How Google’s New “On-Body” Lock Can Shield Your Phone From Spies


Adriana Lee

March 24, 2015

Google just released a new security feature that locks your smartphone automatically when you put it down, one first tipped by Android Police. (Google describes the feature here; scroll down to “When you’re carrying your device on you.”)

Designed to prevent unauthorized access to your phone’s data by thieves, the “on-body” feature uses the built-in accelerometer to detect motion, so it knows know when the device has been left open and unattended. That’s when the feature kicks in to lock the gadget down.



In most cases, you’ll still have to unlock your phone manually when you pick it up. But so long as you’ve got it stashed in your pocket, you’re holding it in your hand or you’ve passed it to a friend, the device remains unlocked.

There’s a side benefit, too: People are most likely to leave their phones around unlocked when they’re home, so the “on-body” lock should ably block the prying eyes of a spouse, parent or roommate. 

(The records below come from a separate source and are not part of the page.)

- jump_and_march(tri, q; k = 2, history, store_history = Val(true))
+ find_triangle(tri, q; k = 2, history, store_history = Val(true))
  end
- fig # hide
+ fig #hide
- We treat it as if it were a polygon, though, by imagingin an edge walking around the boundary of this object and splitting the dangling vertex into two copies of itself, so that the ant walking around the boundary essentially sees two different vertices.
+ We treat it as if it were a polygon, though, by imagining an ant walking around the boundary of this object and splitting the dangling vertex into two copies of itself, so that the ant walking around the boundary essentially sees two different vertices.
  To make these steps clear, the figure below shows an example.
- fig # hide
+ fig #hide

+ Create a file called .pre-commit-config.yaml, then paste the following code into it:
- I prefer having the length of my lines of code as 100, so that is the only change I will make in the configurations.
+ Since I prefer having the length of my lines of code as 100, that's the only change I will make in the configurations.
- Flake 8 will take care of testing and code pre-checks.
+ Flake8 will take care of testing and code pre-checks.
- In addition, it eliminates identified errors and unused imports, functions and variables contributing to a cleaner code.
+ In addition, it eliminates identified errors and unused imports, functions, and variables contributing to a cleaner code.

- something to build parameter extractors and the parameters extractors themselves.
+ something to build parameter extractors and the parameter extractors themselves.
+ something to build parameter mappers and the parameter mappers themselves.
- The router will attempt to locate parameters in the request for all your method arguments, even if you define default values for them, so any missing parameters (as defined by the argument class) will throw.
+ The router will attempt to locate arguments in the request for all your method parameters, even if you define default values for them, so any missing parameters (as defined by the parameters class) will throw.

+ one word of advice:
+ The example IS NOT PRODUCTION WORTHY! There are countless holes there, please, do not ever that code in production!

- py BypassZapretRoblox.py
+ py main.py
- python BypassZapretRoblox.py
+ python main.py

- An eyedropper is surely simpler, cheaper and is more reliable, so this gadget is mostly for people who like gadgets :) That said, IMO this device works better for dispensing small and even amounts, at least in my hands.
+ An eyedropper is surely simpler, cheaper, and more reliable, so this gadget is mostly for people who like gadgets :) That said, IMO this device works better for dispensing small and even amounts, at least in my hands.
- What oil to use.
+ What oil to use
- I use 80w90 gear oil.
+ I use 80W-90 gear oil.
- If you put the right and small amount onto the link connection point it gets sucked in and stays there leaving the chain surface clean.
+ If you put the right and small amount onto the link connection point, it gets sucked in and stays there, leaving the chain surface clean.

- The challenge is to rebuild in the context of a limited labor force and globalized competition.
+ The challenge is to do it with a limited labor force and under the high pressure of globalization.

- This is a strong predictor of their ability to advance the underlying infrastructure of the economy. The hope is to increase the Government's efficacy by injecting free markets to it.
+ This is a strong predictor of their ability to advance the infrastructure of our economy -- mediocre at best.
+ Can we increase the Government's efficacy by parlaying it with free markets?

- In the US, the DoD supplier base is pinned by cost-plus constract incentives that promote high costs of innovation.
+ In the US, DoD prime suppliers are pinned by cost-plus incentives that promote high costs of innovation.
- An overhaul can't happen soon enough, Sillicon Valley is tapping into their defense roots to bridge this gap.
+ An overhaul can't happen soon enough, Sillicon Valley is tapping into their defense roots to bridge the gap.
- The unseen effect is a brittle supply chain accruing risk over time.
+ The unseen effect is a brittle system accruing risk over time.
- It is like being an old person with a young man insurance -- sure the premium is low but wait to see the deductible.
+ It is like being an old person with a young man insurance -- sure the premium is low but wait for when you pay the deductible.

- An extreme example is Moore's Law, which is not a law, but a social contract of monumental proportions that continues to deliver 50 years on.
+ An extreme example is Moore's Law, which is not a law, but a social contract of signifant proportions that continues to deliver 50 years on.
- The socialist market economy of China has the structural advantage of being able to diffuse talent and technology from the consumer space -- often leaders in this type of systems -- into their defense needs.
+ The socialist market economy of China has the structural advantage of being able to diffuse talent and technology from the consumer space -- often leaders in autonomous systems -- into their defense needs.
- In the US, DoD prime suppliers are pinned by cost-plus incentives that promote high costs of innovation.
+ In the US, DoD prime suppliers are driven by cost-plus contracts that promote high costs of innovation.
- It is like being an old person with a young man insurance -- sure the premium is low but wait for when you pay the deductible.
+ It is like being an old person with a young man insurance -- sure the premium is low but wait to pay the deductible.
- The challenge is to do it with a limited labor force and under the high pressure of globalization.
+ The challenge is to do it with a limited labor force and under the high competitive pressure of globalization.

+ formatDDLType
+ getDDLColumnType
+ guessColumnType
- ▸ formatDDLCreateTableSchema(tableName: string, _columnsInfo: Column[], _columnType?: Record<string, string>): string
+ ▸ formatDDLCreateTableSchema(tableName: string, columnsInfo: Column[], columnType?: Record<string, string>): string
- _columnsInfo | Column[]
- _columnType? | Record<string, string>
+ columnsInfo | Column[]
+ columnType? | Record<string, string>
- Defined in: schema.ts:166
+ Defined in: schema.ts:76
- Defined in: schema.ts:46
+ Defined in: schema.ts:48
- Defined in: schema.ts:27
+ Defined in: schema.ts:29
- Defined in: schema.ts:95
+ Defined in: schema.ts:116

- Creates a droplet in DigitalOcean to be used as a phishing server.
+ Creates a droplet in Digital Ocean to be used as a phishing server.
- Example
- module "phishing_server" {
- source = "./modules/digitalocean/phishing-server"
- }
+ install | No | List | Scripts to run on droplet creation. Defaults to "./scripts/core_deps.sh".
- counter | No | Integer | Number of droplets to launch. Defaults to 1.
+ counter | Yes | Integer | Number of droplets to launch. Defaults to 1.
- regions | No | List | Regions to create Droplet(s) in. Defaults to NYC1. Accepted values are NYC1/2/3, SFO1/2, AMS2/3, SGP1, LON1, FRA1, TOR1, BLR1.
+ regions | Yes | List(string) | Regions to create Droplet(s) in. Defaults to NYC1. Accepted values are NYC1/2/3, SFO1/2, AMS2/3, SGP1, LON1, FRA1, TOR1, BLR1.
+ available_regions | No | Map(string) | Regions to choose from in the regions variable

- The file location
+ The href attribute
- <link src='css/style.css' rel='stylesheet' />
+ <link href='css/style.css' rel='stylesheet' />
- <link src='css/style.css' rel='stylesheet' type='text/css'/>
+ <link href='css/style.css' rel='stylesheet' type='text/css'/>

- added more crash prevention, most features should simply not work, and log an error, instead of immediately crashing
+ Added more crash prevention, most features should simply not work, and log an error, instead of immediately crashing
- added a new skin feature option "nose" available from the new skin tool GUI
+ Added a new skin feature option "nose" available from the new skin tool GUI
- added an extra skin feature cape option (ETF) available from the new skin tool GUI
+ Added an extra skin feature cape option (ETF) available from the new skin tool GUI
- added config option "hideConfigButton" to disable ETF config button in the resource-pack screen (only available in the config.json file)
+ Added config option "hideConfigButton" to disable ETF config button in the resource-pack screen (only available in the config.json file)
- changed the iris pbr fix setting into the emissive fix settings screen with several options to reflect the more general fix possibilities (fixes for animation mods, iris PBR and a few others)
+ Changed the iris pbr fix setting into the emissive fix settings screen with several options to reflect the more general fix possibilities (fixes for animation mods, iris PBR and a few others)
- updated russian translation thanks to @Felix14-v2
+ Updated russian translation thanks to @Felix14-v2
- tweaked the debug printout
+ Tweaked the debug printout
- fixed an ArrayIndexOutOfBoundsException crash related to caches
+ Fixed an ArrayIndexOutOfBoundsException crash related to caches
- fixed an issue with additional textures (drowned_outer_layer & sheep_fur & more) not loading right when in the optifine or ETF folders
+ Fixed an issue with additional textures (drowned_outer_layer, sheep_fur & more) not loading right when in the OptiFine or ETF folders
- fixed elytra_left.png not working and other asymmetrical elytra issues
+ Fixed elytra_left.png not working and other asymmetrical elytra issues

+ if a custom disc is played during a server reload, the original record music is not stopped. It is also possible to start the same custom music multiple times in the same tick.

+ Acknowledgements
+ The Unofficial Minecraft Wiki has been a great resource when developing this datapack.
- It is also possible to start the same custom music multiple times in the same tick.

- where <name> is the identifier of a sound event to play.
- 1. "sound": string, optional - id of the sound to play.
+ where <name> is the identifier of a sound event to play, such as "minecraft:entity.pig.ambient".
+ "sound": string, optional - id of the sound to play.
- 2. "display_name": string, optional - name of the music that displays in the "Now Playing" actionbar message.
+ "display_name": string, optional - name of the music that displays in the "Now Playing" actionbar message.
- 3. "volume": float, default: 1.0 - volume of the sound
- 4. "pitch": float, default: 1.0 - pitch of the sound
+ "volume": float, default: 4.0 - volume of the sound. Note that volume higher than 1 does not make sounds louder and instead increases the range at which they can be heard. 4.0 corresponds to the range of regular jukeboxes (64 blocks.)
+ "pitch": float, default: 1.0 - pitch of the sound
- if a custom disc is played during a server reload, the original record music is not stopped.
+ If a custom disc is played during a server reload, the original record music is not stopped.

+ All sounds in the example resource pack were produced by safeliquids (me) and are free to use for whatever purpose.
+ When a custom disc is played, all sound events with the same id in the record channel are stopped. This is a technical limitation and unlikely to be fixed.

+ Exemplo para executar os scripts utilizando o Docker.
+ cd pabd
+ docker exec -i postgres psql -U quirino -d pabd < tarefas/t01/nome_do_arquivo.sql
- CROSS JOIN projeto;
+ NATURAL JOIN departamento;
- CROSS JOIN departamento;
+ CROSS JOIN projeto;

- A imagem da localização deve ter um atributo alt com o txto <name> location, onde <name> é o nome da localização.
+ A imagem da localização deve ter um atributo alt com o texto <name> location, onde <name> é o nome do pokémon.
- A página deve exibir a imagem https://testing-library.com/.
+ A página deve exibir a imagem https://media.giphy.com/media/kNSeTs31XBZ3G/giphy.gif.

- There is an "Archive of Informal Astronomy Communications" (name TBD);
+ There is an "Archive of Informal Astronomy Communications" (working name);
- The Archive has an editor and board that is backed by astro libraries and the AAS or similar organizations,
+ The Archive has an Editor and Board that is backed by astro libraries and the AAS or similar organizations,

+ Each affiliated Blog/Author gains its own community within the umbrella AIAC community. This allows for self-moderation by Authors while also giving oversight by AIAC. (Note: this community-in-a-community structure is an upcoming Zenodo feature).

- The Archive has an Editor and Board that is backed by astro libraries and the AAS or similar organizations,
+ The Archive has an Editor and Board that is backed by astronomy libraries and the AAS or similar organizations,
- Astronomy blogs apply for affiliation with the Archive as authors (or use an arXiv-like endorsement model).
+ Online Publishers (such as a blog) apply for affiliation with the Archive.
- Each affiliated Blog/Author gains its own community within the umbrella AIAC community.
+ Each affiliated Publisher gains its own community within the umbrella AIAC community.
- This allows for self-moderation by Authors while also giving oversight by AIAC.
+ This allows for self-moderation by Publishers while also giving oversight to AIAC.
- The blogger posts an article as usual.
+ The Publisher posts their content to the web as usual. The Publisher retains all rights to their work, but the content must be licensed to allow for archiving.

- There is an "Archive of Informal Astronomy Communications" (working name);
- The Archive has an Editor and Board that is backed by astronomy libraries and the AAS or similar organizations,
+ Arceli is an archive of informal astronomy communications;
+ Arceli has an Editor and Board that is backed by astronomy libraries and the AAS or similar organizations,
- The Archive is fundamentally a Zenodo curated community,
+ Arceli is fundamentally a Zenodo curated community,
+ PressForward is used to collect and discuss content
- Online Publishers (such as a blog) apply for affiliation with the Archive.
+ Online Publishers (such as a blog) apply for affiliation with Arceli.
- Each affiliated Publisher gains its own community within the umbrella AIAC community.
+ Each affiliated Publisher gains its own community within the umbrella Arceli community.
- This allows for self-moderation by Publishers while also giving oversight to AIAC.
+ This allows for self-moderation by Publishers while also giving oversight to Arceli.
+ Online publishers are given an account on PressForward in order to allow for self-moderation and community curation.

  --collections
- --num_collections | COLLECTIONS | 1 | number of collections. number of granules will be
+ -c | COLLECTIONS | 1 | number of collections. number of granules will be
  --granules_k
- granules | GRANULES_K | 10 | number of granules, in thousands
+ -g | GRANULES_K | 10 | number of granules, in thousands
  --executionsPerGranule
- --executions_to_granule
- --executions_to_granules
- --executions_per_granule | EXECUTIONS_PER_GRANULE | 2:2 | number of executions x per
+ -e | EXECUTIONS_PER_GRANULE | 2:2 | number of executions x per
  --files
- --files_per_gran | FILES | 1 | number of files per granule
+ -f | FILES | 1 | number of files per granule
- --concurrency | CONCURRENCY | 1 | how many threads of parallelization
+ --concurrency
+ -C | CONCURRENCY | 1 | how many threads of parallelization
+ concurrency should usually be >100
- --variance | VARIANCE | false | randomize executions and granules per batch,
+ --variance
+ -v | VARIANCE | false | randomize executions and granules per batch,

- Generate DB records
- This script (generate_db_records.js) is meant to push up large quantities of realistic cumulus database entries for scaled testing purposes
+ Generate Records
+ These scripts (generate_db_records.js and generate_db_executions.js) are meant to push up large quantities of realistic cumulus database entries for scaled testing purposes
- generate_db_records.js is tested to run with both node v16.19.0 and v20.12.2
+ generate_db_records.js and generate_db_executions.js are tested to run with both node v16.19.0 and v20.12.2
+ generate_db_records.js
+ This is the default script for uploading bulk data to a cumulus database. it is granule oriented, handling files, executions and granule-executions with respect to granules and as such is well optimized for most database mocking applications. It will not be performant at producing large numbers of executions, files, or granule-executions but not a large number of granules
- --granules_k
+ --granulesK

Android Police reports that the “on-body detection” feature, discovered on a Nexus 4 with Android 5.0.1, has since been spotted on several other devices, including most Nexuses. It further explains:

This doesn’t seem to be a feature related to Android 5.1, but you probably need 5.0+ for it to work. We do know our tipster has the most recent version of Play Services (we tried with the same version on our Nexuses, and no dice), and we know trusted places is enabled by Google Play Services, so it seems likely this on-body detection mode is probably activated similarly, and isn’t part of the core OS.

The security feature is Google’s latest, but certainly not only smart lock. Lollipop (Android 5.0) offered a convenience feature that unlocked Android mobile devices when a saved Bluetooth gadget, like a smartwatch, or a gadget previously connected via wireless NFC came near.